Randomised trials are required in patients with DM1 to assess the long-term beneficial effects of mechanical ventilation on quality of life, morbidity and mortality, and to estimate the cost-benefit ratio.4 However, poor adherence to treatment has been reported in patients with DM15 6 which may be a major barrier to conducting randomised trials.
Here, we report a prospective cohort study in which we compared survival in patients who accepted non-invasive ventilation (NIV) promptly and in those who refused or delayed NIV. In NIV users, we explored for associations between adherence to the prescribed NIV and outcomes.
Population and methods
The study was approved by the French Data Protection Authority in accordance with French legislation. Patients were informed about the study and could decline to have their data used for the study.
DM1 adults meeting the criteria for NIV as part of their usual follow-up at the home ventilation unit of the Raymond Poincaré University Hospital (Garches, France) between 1997 and 2013 were eligible for the study (for more details, see online supplementary annex 1 in the online repository).
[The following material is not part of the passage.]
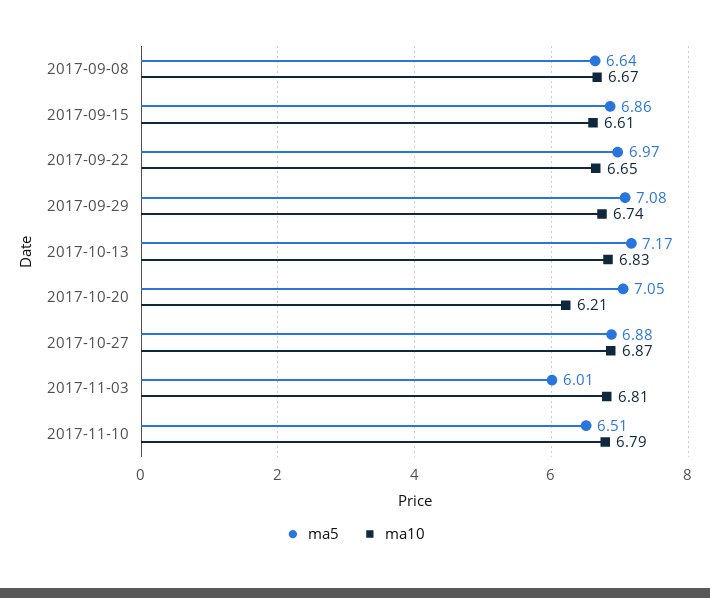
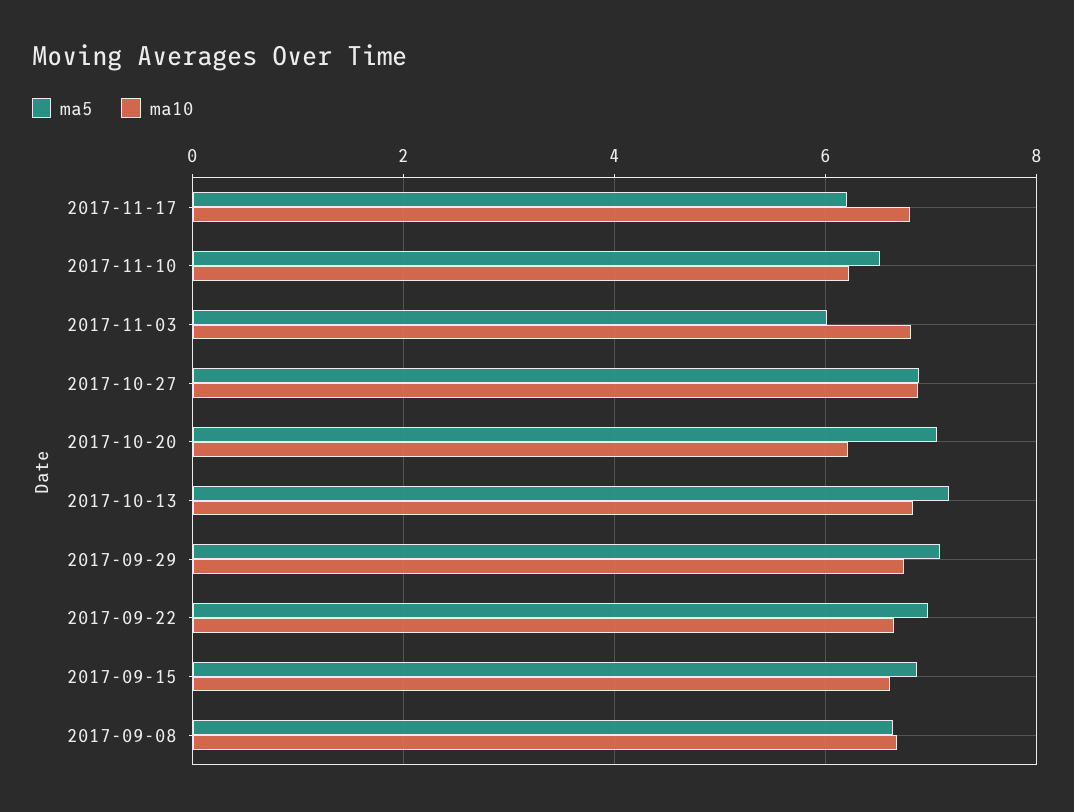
ma10, 2017-11-10: 6.79 -> 6.2
ma5, 2017-11-17: none -> 6.2
ma10, 2017-11-17: none -> 6.8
All patients were receiving pressure support with positive end-expiratory pressure (PEEP) via bilevel positive airway pressure or a similar modality. Autoadjusting CPAP was used first to titrate the level of PEEP, as described by Sanders and Kern.7 The level of pressure support was then adjusted to avoid hypercapnia.
Supplementary file 1
Data were collected prospectively during the first respiratory function evaluation, then during the annual follow-up evaluations, for 10 years or until death or lost to follow-up.
The criteria for NIV initiation were systematically researched8: symptoms suggestive of hypercapnia (dyspnoea at rest and on exertion, morning headaches, orthopnoea, sleep disturbances, diurnal sleepiness); combined with alveolar hypoventilation (PaCO2 ≥45 mm Hg) or nocturnal arterial oxygen desaturation by pulse oximetry (SpO2 ≤88% for five consecutive minutes), or restrictive lung disease (vital capacity (VC) <50% of predicted).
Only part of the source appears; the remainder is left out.